====== Automated Program Repair ======
LLM-powered agents are revolutionizing automated program repair (APR) by moving beyond static code rewriting to interactive debugging, context-aware refinement, and specification-centric repair. This page covers InspectCoder's debugger collaboration, REFINE's patch refinement framework, and VibeRepair's specification-centric approach.

===== The APR Challenge =====
Automated program repair aims to automatically fix bugs in software given issue descriptions, codebases, and test suites. LLM-based APR faces several challenges:

  * **Limited code context**: Models struggle to understand large repository structures
  * **Test suite overfitting**: Patches may pass tests without actually fixing the underlying bug
  * **Draft patches**: Current methods frequently produce partially correct fixes that incompletely address bugs
  * **Hallucinated fixes**: Code-centric approaches risk generating behaviorally inconsistent patches

===== InspectCoder: Dynamic Analysis with Debugger Collaboration =====
**InspectCoder** (arXiv:2510.18327) is the first agentic program repair system that enables LLMs to actively conduct dynamic analysis through interactive debugger control.((https://arxiv.org/abs/2510.18327|InspectCoder: Dynamic Analysis-Enabled LLM Self-Repair (arXiv:2510.18327)))
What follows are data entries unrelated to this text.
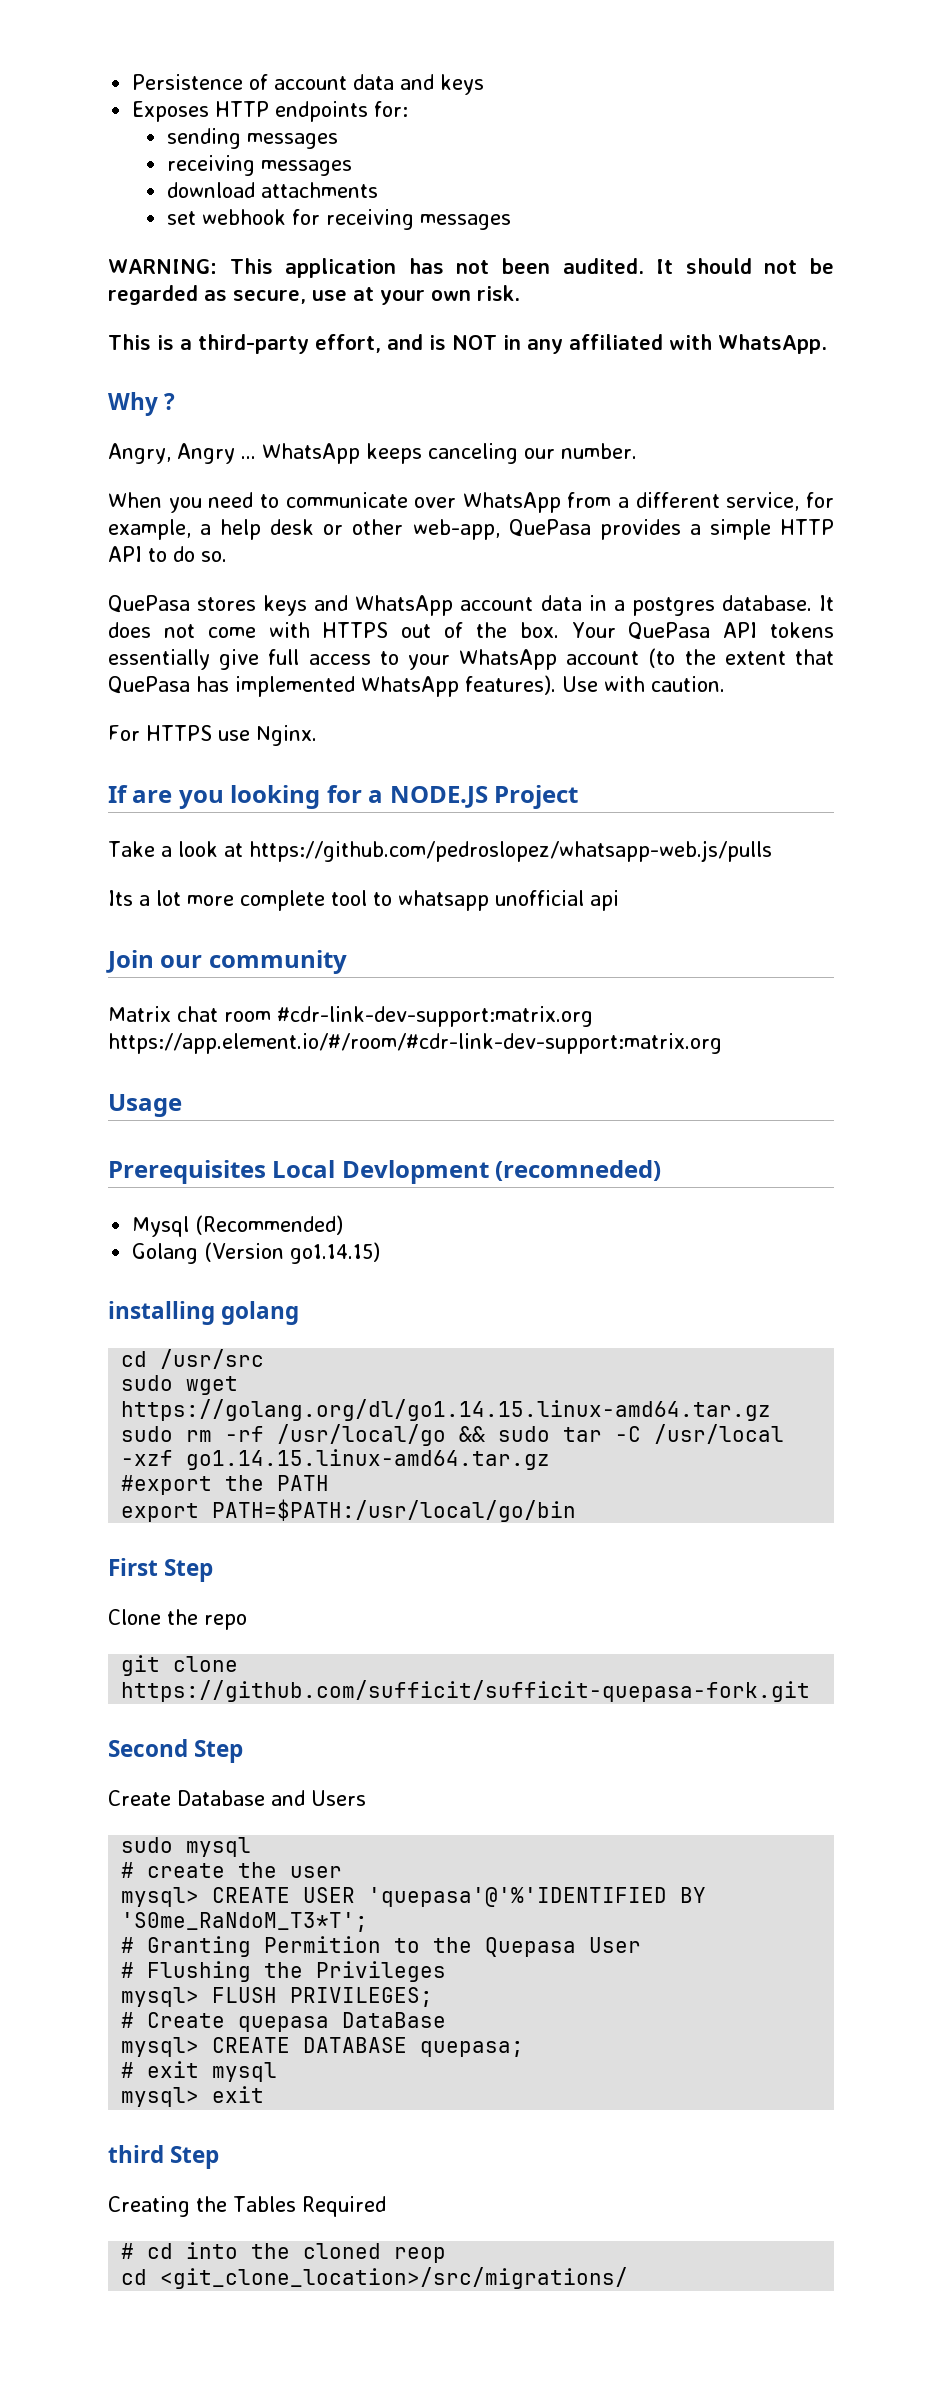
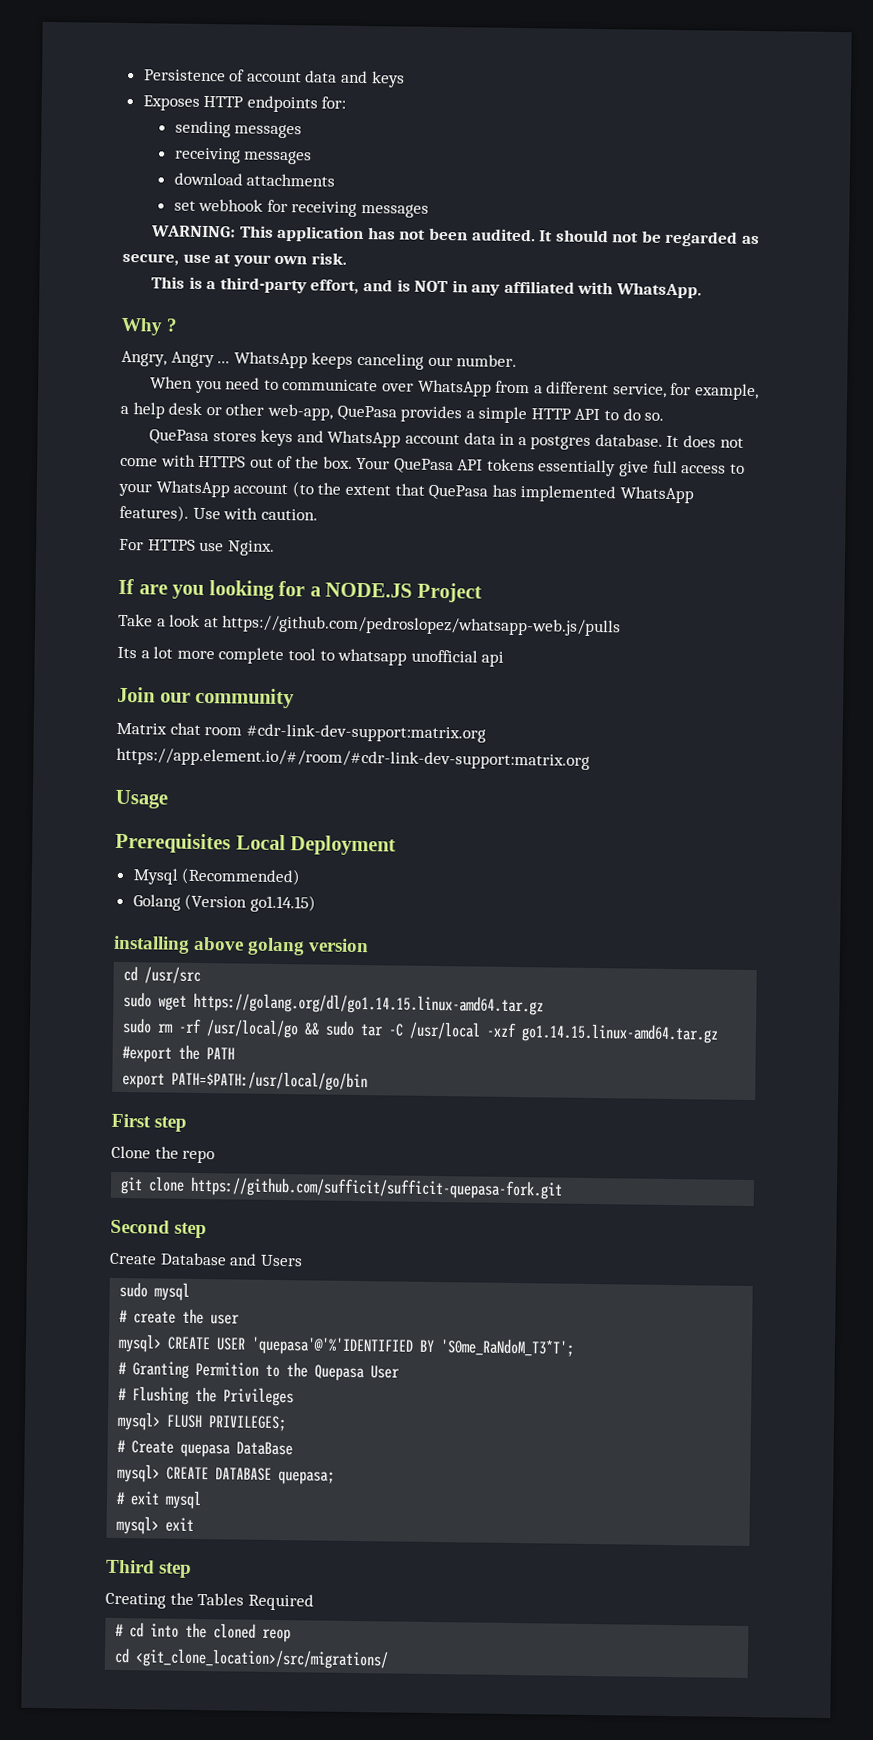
[341,1160,662,1184] Devlopment (recomneded) -> [290,835,397,856] Deployment
(215, 1313) none -> [193,936,245,951] above
(300, 1313) none -> [308,938,370,953] version
[164,1559,214,1582] Step -> [154,1116,188,1132] step
[194,1740,244,1763] Step -> [174,1222,208,1239] step
[108,2145,220,2169] third Step -> [106,1559,193,1578] Third step

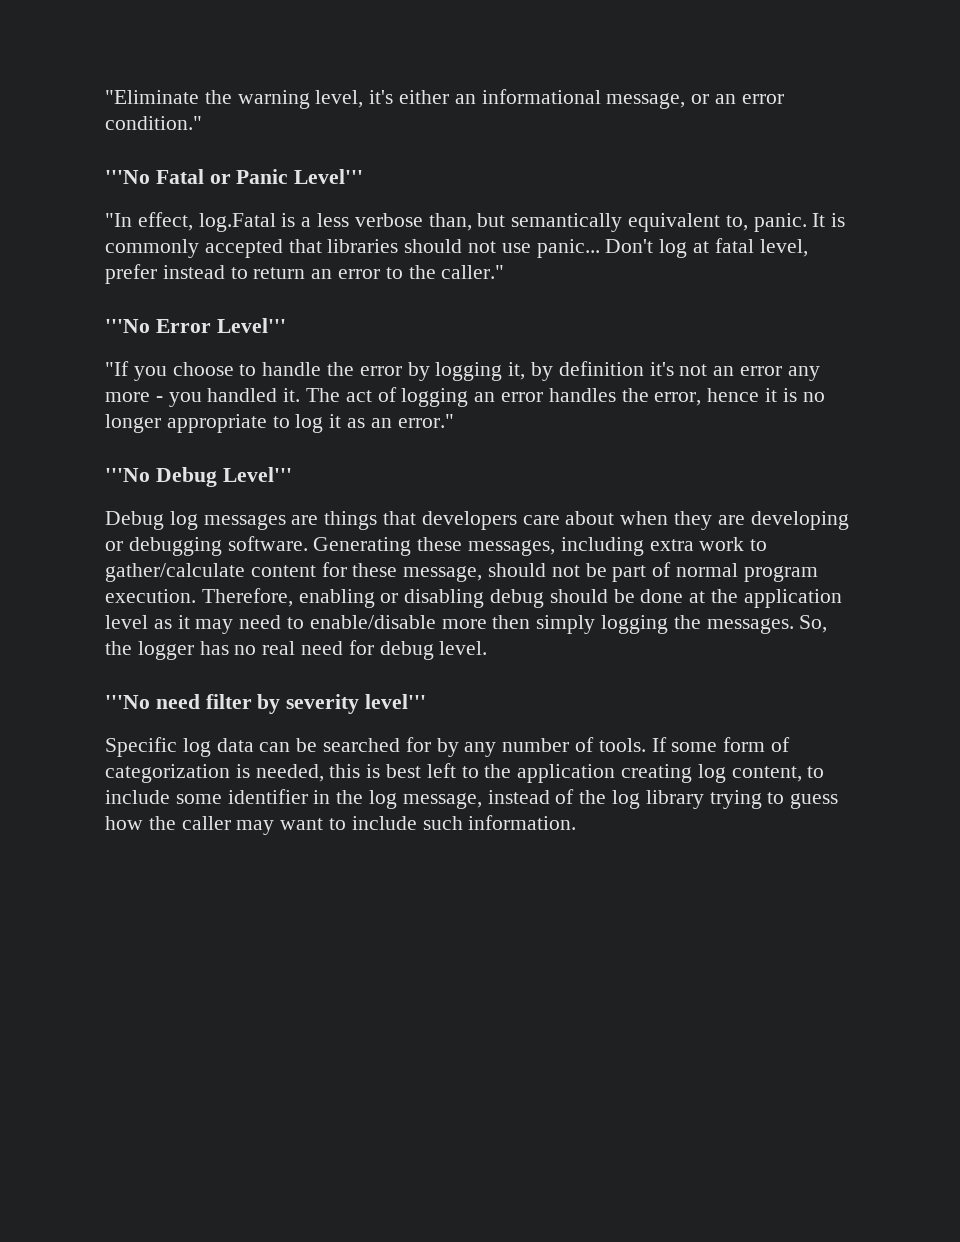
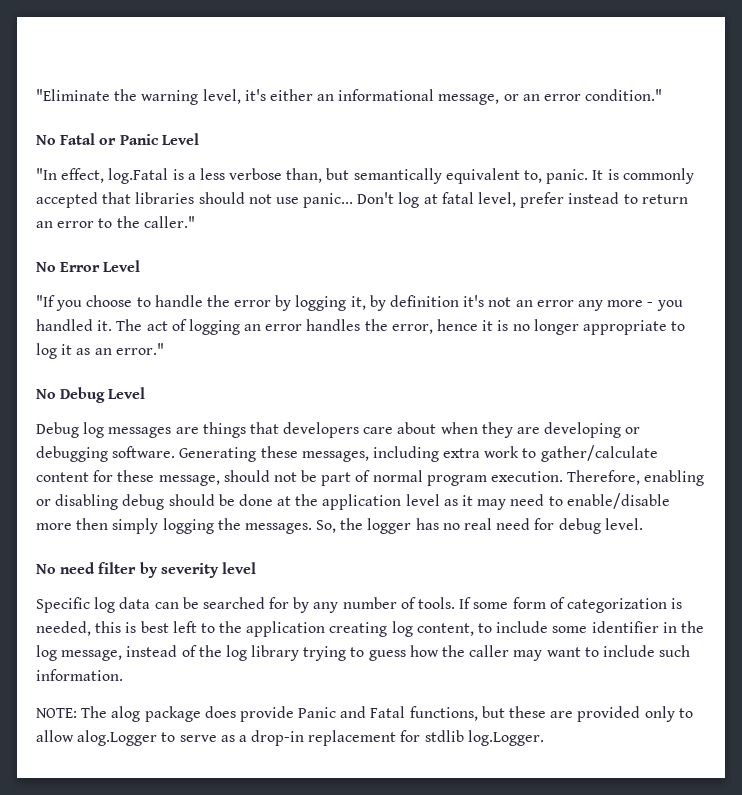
[105,170,150,184] '''No -> [36,135,56,145] No
[294,169,364,184] Level''' -> [161,133,199,145] Level
[105,318,286,333] '''No Error Level''' -> [36,260,141,272] No Error Level
[105,467,292,487] '''No Debug Level''' -> [36,387,146,403] No Debug Level
[105,695,150,709] '''No -> [36,564,56,574] No
[365,694,427,709] level''' -> [221,562,256,574] level
(577, 822) none -> [36,706,693,722] [36,730,544,746] // NOTE: The alog package does provide Panic and Fatal functions, but these are provided only to allow alog.Logger to serve as a drop-in replacement for stdlib log.Logger.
=== Dual-Agent Architecture ===
  * **Program Inspector**: Controls program execution via InspectWare middleware, strategically places breakpoints, inspects runtime state, and makes incremental runtime experiments
  * **Patch Coder**: Leverages diagnostic insights from the Inspector to generate and verify code patches

=== Key Capabilities ===
  * **Strategic breakpoint placement**: The Inspector agent decides where to pause execution based on the bug hypothesis
  * **Targeted state inspection**: Examines variable values, stack traces, and memory state at breakpoints
  * **Temporal, reversible perturbations**: Modifies intermediate program states temporarily to test root cause hypotheses, providing immediate process reward signals
  * **Adaptive inspection**: Responds to runtime behavior dynamically rather than following fixed log collection procedures
  * **Iterative patch verification**: After patch generation, failing tests trigger return to the Inspector for further dynamic analysis

=== Results ===
  * **BigCodeBench-R and LiveCodeBench-R**: 5.10% - 60.37% relative improvement in repair accuracy over strongest baselines
  * **Bug-fix efficiency**: 1.67x - 2.24x superior to baselines

===== REFINE: Context-Aware Patch Refinement =====
**REFINE** (Pabba et al., 2025) transforms partially correct "Draft Patches" into correct ones through a systematic refinement framework.((https://arxiv.org/abs/2510.03588|REFINE: Enhancing Program Repair Agents through Context-Aware Patch Refinement (arXiv:2510.03588)))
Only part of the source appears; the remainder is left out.